Robert Young Pelton - Bio

Bio

Pelton was born July 25, 1955, in Edmonton, Alberta, Canada. At age ten, he became the seventh youngest student ever to attend Saint John's Cathedral Boys' School a school in Selkirk, Manitoba. Pelton claims to have been a lumberjack, boundary cutter, tunneler, driller and blaster's assistant before getting his first job as a copywriter when he was 17 in Toronto, working for the ad agency BBDO, having originally been working in the mailroom. He moved to the United States where he worked for various multimedia companies that did product launches like working directly with Steve Jobs with the Lisa launch and Macintosh launch. In his mid thirties he retired from the business world and focused his time on understanding conflict. Pelton quickly made a name for himself traveling and reporting from the dirty wars, rebel camps and war zones. He got his break as a writer while reporting on the Camel Trophy, an annual event in which teams from around the world competed by overcoming some of the world's most hostile natural environments in Land Rovers. He was with the U.S. team and published his account in Soldier of Fortune.

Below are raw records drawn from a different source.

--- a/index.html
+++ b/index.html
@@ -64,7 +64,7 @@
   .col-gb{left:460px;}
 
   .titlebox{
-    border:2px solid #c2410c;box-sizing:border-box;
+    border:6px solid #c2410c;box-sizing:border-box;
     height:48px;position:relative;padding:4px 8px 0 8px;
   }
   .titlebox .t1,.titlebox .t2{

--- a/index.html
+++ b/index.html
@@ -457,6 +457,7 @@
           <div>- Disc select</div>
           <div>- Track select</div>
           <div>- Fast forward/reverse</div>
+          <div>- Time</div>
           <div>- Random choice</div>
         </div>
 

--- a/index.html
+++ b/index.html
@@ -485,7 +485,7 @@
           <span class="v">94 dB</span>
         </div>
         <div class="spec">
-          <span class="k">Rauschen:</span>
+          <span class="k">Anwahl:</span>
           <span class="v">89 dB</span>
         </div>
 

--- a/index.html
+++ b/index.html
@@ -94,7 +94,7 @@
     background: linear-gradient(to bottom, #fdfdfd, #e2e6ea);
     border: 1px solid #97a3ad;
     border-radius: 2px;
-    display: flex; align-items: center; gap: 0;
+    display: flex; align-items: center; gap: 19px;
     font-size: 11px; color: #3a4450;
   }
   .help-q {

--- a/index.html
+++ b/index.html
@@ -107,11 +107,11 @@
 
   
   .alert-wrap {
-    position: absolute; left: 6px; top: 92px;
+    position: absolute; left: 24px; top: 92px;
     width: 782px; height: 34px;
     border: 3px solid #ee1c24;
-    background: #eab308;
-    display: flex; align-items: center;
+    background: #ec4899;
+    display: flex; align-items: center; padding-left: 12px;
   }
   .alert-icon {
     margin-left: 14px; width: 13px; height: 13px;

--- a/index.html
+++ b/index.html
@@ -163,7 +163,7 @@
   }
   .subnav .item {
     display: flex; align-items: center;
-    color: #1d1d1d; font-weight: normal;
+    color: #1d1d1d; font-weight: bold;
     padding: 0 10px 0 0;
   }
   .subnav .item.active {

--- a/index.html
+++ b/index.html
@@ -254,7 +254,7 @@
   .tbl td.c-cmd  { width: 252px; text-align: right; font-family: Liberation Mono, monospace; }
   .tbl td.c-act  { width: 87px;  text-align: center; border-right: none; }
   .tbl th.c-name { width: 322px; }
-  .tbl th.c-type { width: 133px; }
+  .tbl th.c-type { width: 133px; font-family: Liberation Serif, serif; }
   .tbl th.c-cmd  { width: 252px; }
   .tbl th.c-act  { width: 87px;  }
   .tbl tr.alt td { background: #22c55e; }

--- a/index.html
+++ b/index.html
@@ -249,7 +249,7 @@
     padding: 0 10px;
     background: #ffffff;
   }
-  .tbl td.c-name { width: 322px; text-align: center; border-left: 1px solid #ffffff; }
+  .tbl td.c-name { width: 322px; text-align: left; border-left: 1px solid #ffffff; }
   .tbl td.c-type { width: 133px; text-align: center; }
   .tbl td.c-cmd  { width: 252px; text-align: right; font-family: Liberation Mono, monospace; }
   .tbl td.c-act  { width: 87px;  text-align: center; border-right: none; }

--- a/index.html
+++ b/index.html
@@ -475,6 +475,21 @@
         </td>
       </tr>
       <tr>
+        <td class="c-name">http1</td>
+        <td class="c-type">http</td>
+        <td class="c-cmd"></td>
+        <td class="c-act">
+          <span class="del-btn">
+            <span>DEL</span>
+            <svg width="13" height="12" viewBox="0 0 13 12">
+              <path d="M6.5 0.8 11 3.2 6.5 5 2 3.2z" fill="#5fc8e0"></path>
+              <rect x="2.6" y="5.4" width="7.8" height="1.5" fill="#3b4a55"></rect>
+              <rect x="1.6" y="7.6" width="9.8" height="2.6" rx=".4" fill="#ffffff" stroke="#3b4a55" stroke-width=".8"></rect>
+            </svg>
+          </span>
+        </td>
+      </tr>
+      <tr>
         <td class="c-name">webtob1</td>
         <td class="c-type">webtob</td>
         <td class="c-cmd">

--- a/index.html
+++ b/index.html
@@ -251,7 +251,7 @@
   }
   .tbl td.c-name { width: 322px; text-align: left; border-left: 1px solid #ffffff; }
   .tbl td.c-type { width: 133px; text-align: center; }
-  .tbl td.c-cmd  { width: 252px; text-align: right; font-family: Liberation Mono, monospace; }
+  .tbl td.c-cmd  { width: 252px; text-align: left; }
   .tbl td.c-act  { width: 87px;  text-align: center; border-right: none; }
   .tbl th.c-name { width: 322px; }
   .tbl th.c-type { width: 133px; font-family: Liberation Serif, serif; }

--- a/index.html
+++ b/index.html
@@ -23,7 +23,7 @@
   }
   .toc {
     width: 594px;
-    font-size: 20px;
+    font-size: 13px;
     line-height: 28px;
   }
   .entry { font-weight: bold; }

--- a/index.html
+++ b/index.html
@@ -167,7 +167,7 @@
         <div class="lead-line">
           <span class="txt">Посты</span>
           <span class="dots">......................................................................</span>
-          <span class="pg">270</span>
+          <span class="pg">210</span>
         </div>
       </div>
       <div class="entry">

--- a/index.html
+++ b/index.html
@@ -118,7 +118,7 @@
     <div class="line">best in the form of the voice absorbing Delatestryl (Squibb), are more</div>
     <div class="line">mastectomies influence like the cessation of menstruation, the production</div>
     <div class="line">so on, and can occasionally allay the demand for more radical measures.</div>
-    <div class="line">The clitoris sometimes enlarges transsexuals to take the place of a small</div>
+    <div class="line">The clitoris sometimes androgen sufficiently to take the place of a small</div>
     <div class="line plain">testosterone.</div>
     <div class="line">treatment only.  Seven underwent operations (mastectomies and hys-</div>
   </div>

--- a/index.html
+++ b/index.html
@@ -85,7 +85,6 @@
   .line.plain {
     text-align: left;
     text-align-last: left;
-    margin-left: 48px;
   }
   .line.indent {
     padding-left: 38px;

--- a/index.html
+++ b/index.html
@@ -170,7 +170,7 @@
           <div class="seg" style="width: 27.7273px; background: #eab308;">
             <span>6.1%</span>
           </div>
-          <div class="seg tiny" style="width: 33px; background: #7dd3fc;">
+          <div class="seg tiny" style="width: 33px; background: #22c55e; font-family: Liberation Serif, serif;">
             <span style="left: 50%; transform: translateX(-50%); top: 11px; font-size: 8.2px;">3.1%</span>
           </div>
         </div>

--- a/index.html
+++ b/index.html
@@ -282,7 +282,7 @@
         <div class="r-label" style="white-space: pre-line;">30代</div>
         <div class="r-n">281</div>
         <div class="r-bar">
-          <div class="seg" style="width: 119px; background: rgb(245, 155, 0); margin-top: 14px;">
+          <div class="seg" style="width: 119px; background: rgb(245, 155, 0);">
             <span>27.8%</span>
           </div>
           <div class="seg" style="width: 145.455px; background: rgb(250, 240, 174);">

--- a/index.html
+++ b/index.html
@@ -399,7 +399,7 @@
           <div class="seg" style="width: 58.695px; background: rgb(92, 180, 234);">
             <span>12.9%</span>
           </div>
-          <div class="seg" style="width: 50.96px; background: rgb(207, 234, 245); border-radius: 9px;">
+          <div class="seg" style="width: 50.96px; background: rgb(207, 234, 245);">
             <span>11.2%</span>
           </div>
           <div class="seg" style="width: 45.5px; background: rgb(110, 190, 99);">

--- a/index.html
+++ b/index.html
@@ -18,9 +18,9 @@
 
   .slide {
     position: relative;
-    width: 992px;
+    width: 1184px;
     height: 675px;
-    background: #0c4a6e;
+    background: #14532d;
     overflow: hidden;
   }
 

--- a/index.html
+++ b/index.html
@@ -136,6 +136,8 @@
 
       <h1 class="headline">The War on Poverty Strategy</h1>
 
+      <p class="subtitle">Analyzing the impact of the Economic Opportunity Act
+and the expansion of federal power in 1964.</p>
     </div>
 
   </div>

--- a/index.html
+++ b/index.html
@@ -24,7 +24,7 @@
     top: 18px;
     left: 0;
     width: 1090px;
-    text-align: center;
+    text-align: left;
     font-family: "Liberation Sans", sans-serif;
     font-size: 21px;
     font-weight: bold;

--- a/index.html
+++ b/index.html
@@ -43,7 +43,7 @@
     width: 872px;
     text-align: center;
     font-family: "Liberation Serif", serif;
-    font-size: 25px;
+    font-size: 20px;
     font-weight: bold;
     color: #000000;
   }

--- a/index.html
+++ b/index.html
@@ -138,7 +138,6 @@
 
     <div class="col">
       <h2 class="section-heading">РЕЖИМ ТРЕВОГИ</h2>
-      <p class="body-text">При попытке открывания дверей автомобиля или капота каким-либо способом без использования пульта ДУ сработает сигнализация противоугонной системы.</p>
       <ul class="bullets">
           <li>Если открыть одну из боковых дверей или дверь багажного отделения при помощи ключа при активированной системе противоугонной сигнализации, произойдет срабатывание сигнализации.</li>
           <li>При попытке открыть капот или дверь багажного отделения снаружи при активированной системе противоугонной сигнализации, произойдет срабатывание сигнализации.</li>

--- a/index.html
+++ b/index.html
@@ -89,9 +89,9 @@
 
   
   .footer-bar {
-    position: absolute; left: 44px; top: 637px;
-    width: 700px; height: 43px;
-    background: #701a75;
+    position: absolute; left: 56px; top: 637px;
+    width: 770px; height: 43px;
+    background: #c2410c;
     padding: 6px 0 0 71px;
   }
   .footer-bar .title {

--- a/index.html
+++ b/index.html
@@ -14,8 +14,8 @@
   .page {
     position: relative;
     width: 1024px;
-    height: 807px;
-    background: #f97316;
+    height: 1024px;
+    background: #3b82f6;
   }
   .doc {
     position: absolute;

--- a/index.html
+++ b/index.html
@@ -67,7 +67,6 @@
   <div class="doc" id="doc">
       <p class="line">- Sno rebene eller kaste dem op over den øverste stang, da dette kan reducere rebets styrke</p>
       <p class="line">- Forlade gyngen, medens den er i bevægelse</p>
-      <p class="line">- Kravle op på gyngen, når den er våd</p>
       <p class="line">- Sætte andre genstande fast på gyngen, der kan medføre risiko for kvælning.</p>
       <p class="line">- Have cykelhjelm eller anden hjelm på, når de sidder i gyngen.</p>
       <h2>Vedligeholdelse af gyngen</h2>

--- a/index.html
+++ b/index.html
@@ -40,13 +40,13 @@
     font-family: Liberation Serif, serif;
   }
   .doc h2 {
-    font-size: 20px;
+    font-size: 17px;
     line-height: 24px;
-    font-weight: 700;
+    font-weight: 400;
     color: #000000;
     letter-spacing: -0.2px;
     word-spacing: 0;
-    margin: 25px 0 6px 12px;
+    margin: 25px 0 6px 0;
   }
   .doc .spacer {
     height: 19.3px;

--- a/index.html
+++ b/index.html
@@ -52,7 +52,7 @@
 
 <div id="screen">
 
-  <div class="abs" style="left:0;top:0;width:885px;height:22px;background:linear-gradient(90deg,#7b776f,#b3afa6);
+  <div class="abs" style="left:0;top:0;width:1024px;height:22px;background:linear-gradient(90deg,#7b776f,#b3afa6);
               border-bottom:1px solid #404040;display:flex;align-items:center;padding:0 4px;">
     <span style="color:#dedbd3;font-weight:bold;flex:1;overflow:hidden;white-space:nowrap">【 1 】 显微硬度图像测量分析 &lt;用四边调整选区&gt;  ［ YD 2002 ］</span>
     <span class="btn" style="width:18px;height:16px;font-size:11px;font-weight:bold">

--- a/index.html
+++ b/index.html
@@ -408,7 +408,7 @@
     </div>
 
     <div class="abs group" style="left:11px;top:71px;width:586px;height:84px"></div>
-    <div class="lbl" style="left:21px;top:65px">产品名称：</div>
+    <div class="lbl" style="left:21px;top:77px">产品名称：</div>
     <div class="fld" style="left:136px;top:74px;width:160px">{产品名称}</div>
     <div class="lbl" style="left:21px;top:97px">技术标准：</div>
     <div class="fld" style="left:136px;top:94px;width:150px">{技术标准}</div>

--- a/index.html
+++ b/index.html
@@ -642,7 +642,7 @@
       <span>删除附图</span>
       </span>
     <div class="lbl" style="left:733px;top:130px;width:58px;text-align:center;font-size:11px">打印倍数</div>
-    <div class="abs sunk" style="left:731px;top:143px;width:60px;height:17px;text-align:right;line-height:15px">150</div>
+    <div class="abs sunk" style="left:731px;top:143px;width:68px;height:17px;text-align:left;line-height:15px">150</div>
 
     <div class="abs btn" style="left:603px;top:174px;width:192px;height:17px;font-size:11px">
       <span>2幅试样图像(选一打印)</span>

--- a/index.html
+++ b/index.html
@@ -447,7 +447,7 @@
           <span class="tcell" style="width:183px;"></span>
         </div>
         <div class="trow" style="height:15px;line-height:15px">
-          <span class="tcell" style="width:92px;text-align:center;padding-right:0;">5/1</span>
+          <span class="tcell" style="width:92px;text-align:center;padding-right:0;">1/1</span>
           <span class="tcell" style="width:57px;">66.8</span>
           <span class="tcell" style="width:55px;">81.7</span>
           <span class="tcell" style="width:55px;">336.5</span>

He licensed databased travel content to companies like Microsoft and IBM, selling his businesses to turn full time to conflict coverage in the mid 90's. He began with a two book deal from Random House, a television series from Discovery and a major web event with ABC News.

While in Uganda he missed a bomb assassination attempt against him by the ADF, an Islamic group, by 10 minutes at the Kampala Speke Hotel. In January 2003, Pelton was assigned by Discovery and National Geographic to do a television special and article on the Darien Gap. Pelton and two 22 year old travelers were ambushed, killing one Kuna Indian and injuring one other. The group was then kidnapped and marched at gunpoint through the Darien Gap by the United Self-Defense Forces of Colombia (AUC) and across the 90 mile jungle trail over the 10 days before being released.

When AUC leader Carlos Castano finally learned of the identity of the hostages, he ordered Pelton and his companions released and issued a press release to Reuters stating that they were being held for their safety. CastaƱo had remembered Pelton's name from a meeting they'd arranged years before, and put in the order for the hostage's release.

Pelton contributed to National Geographic Adventure as both a Contributing Editor and a long running Columnist from January 2001 to 2007. In December 2007 he released his article on Blackwater Worldwide. He was involved in negotiations with the President of Equatorial Guinea regarding the early release of coup plotters, Nick du Toit who had worked for Executive Outcomes in the mid-1990s. The story behind the coup and his efforts to free Nick du Toit and Simon Mann are documented in the May 2008 Men's Journal "How to Stage a Coup".

In December 2008, Pelton travelled the Horn of Africa with pirates and with an anti-piracy crew researching the piracy and anti-piracy industry. In January 2009, Pelton resumed immersion style coverage by going inside the Army's controversial Human Terrain System.

According to 2009 radio, TV interviews and newspaper articles, Pelton spent a year in an advisory position to the commander of ISAF and U.S. Forces-Afghanistan (USFOR-A) in Afghanistan.